El juez de plaza en México (en España le llaman presidente), es nombrado por la autoridad del gobierno, en el caso de nuestra ciudad de México; así ocurrió hace algunos años con los jueces que hoy contamos, uno de ellos fue Jorge, quien por lo tanto se convierte en su delegado, en tanto a lo que concierne a la celebración de festejos taurinos.
Es una posición compleja porque es mediador entre los profesionales y el público, a quién también representa, y su deber es el interpretar la voluntad popular –de ahí las discusiones– con base en el reglamento taurino en vigor, pues recordemos por ejemplo que el primer trofeo se concede con base en la opinión del cónclave y también que en la ciudad de México las protestas populares pueden influir en la devolución de alguno de los astados a los corrales.
El lenguaje del juez se comunica por toques de clarín y los pañuelos –en contadas ocasiones por el sonido local– mientras que el público cuenta con los últimos; los cojines y los gritos que a veces se vuelven iracundos, contra una decisión que toma el juez que es entonces cuando Jesús Dávila recomendaba acudir a la mamá de la plaza para no cegarse
Por eso se ha insistido en que el toreo sin público, pierde uno de sus elementos más importantes y su presencia es parte integral del espectáculo al convertirse en juzgador y calificador de lo que ocurre en el ruedo y no siempre sustentado en conocimiento profundo sino en el arrebato del momento, que provoca lo que está percibiendo para bien o para mal de lo que acontece en la arena.
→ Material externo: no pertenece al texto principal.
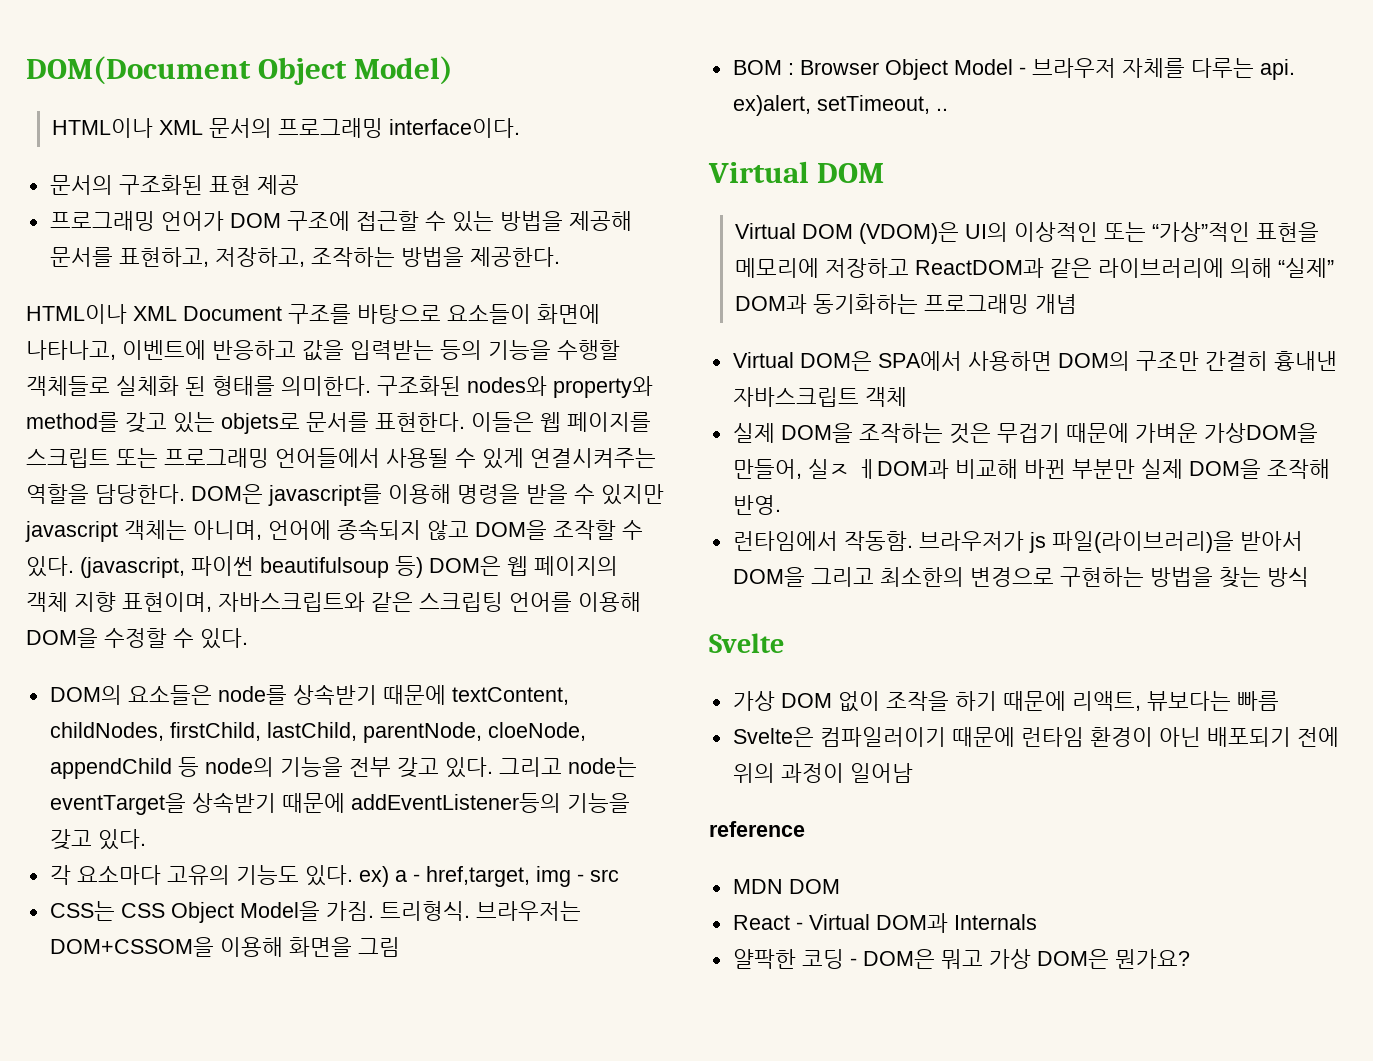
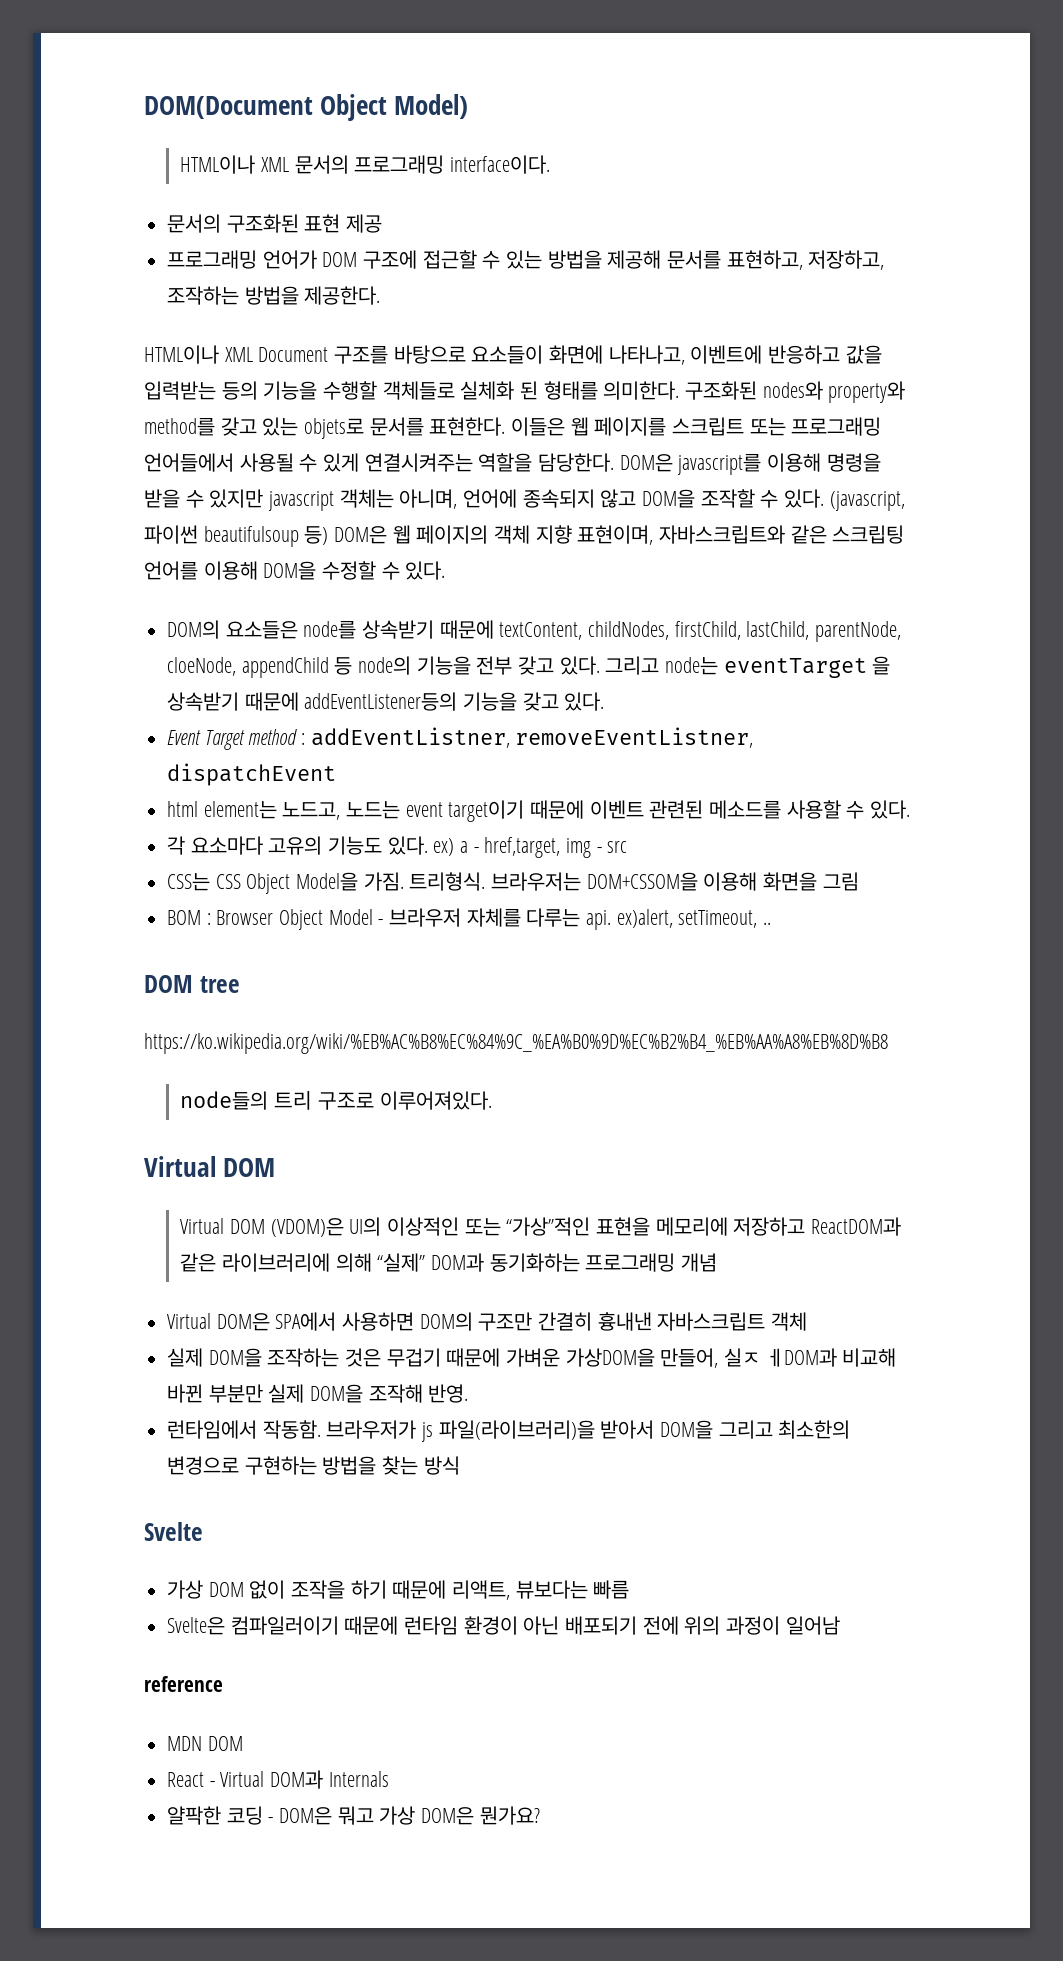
[49,793,186,815] eventTarget을 -> [723,656,891,678] eventTarget 을
(146, 839) none -> [167,727,754,750] [167,763,337,786] [167,800,911,822] // Event Target method : addEventListner, removeEventListner, dispatchEvent // html element는 노드고, 노드는 event target이기 때문에 이벤트 관련된 메소드를 사용할 수 있다.
(948, 109) none -> [144,975,240,993] [144,1033,888,1054] [180,1091,492,1110] // DOM tree // https://ko.wikipedia.org/wiki/%EB%AC%B8%EC%84%9C_%EA%B0%9D%EC%B2%B4_%EB%AA%A8%EB%8D%B8 // node들의 트리 구조로 이루어져있다.

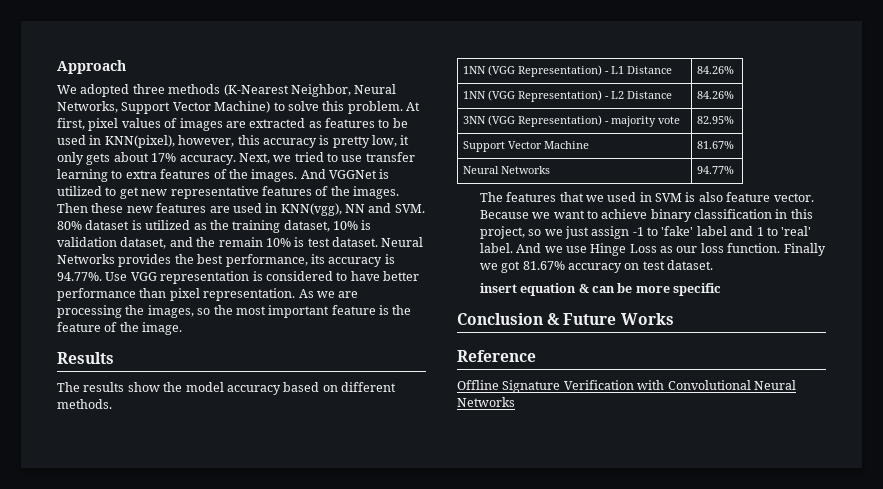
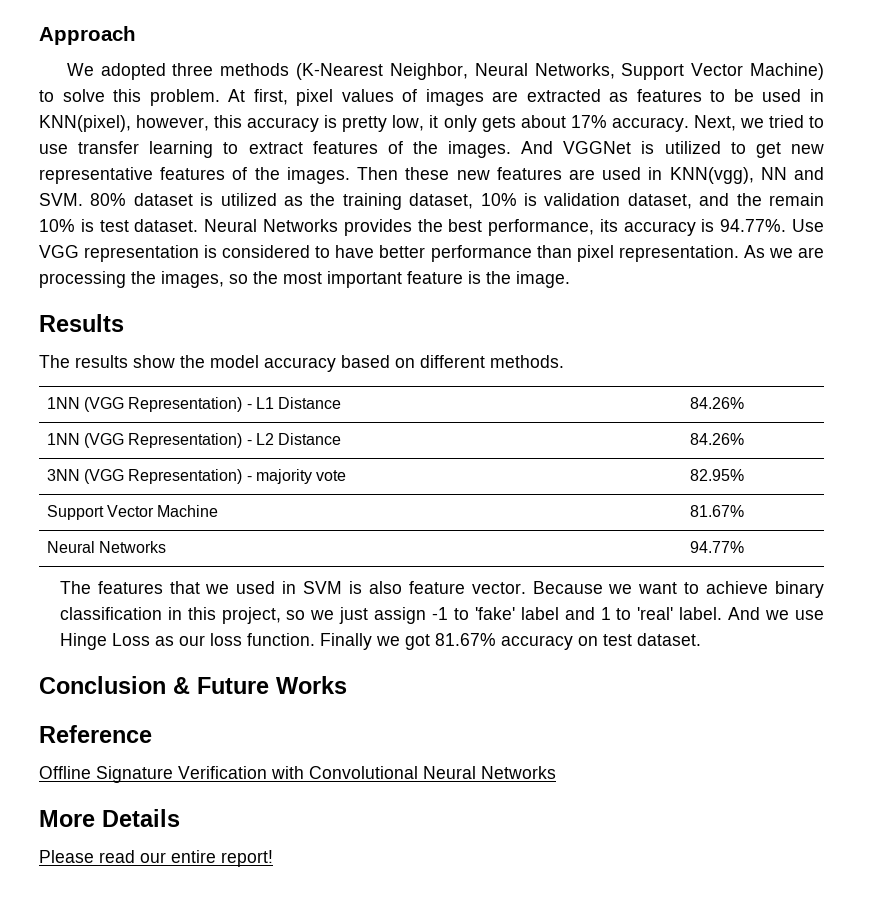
[125,170,157,179] extra -> [248,142,303,154] extract
[57,322,139,332] feature of the -> (511, 277) none
[479,283,721,296] // insert equation & can be more specific -> (701, 639) none
(515, 402) none -> [39,809,180,827] [39,850,273,867] // More Details // Please read our entire report!

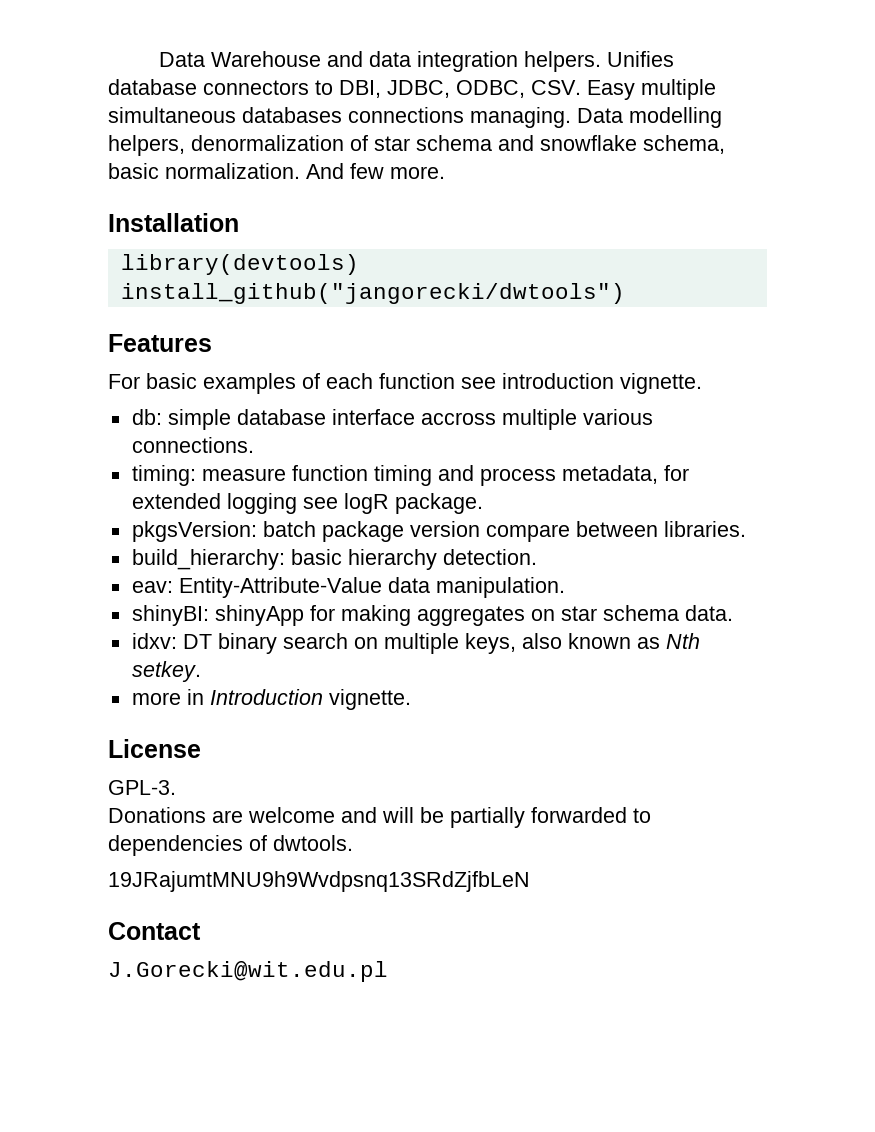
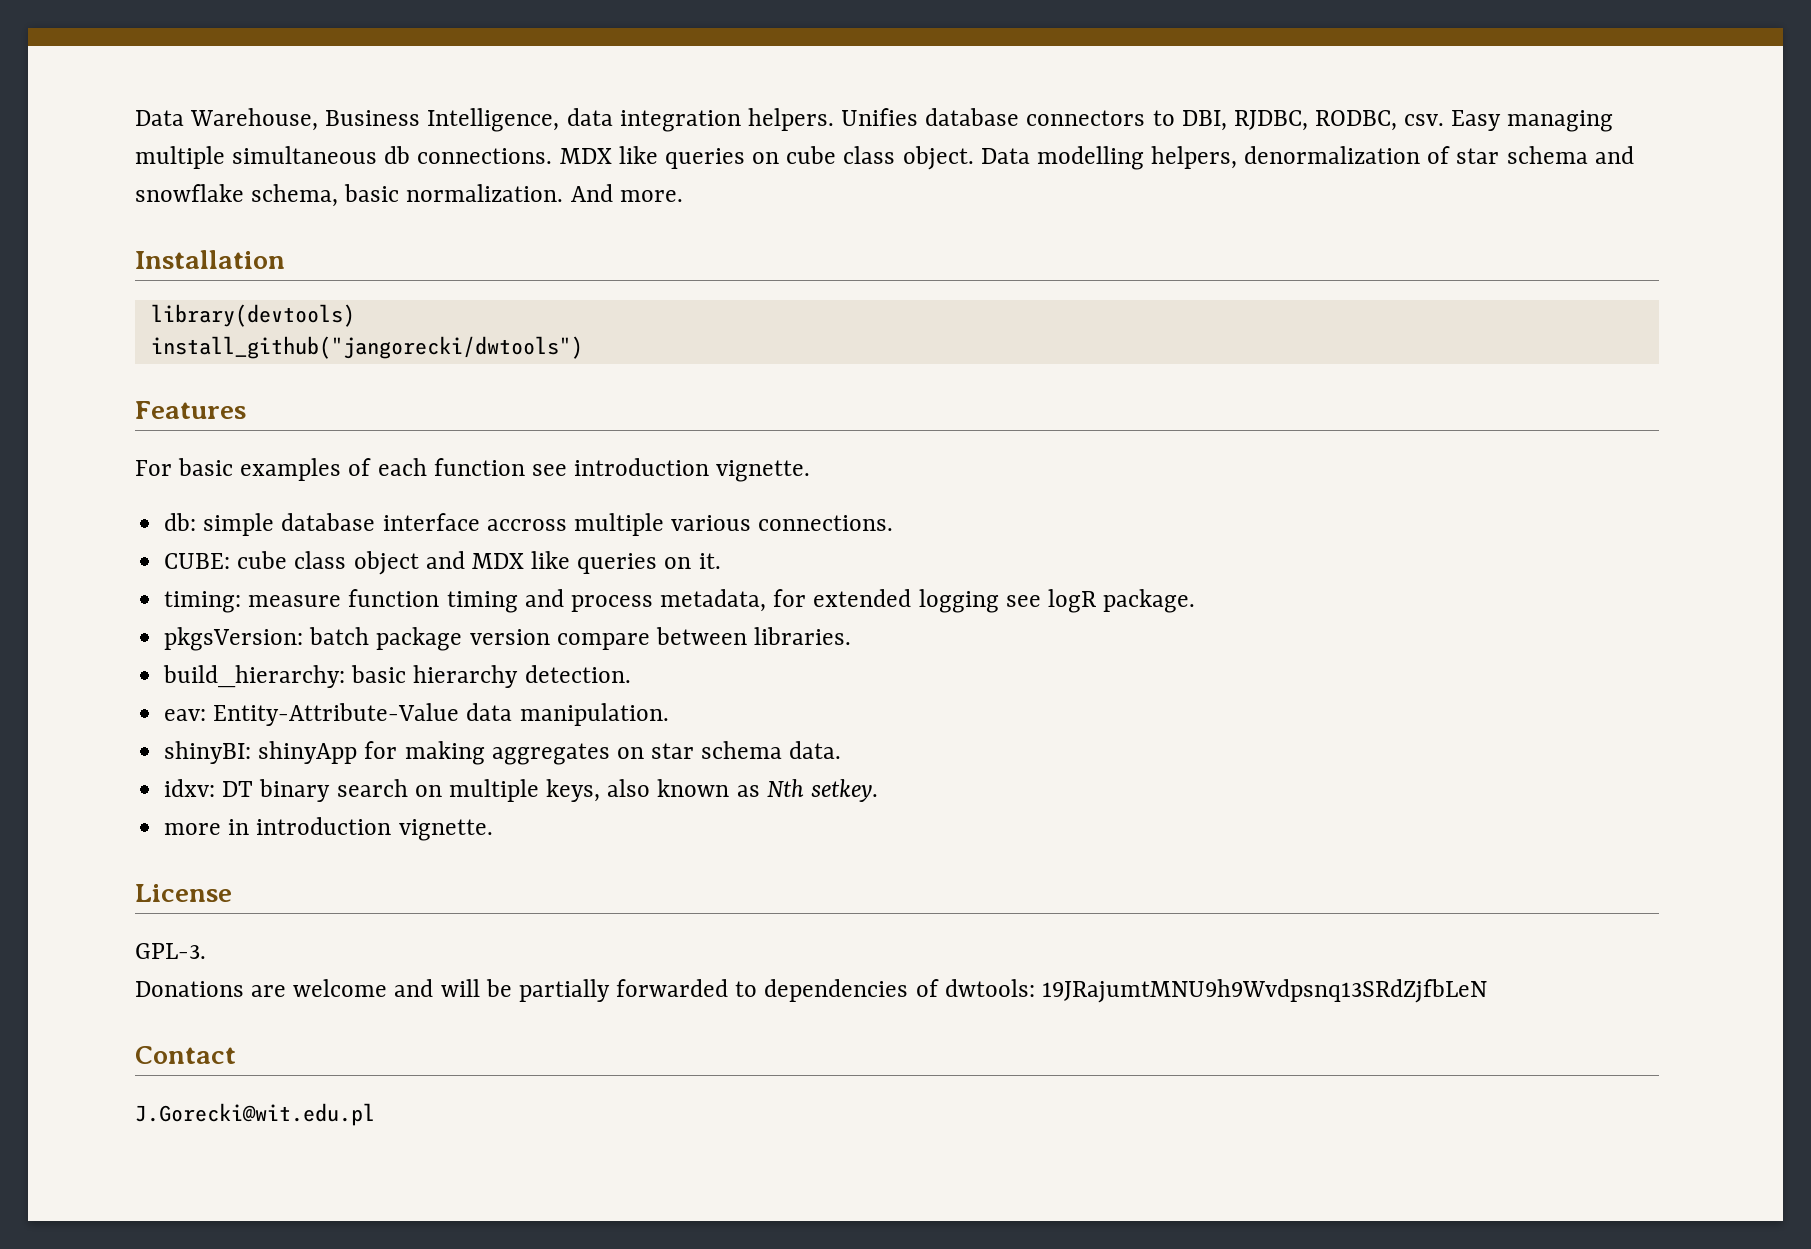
[159,51,364,67] Data Warehouse and -> [135,108,560,132] Data Warehouse, Business Intelligence,
[387,79,716,100] [108,107,571,128] JDBC, ODBC, CSV. Easy multiple simultaneous databases connections managing. -> [1233,110,1614,132] [135,146,974,170] RJDBC, RODBC, csv. Easy managing multiple simultaneous db connections. MDX like queries on cube class object.
[350,163,384,179] few -> (613, 193) none
(254, 445) none -> [164,551,721,575] // CUBE: cube class object and MDX like queries on it.
[209,689,323,705] Introduction -> [256,817,392,835] introduction
[273,835,353,851] dwtools. // -> [944,979,1035,997] dwtools:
La labor del juez empieza días antes de la corrida con la recepción de los toros y su aprobación concluyendo hasta que hacen su reporte cuando cierra el festejo, muchas horas, decisiones y presiones no aptas para cualquiera.
Cuando mi hermano Luis Alonso me comentó que lo nombraban juez en Baja California –dónde estuvo varios años antes de su partida a la Gloria– le dije que era muy osado al emprender una tarea tan compleja, sin embargo lo disfrutó a pesar de muchas situaciones particulares que vivió en el palco de las plazas fronterizas.
En la ciudad de México, no pasan de cuarenta las personas como Jorge Ramos o Jesús Dávila que son o hayan sido jueces de plaza, y aunque solamente he mencionado a dos, todos nos merecen nuestro reconocimiento y respeto a pesar de no siempre coincidir con sus decisiones que muchas veces son controvertidas.
Lo escribo recordando a todos aquellos que en la Gloria residen y a los que Jorge alcanzó hace unos días para dolor de sus familiares y amigos, allá se encontrará con aquellos que han desempeñado ese honroso puesto, algunos que fueron matadores de toros como Pepe Luis Vázquez, Jesús Córdoba y Ricardo Balderas.
Su afición desmedida a todos los llevó a ocupar un palco que conlleva una gran responsabilidad, los reconocemos y extrañamos, no cabe duda que no es fácil ser juez de plaza. Hoy con cariño lo recordamos.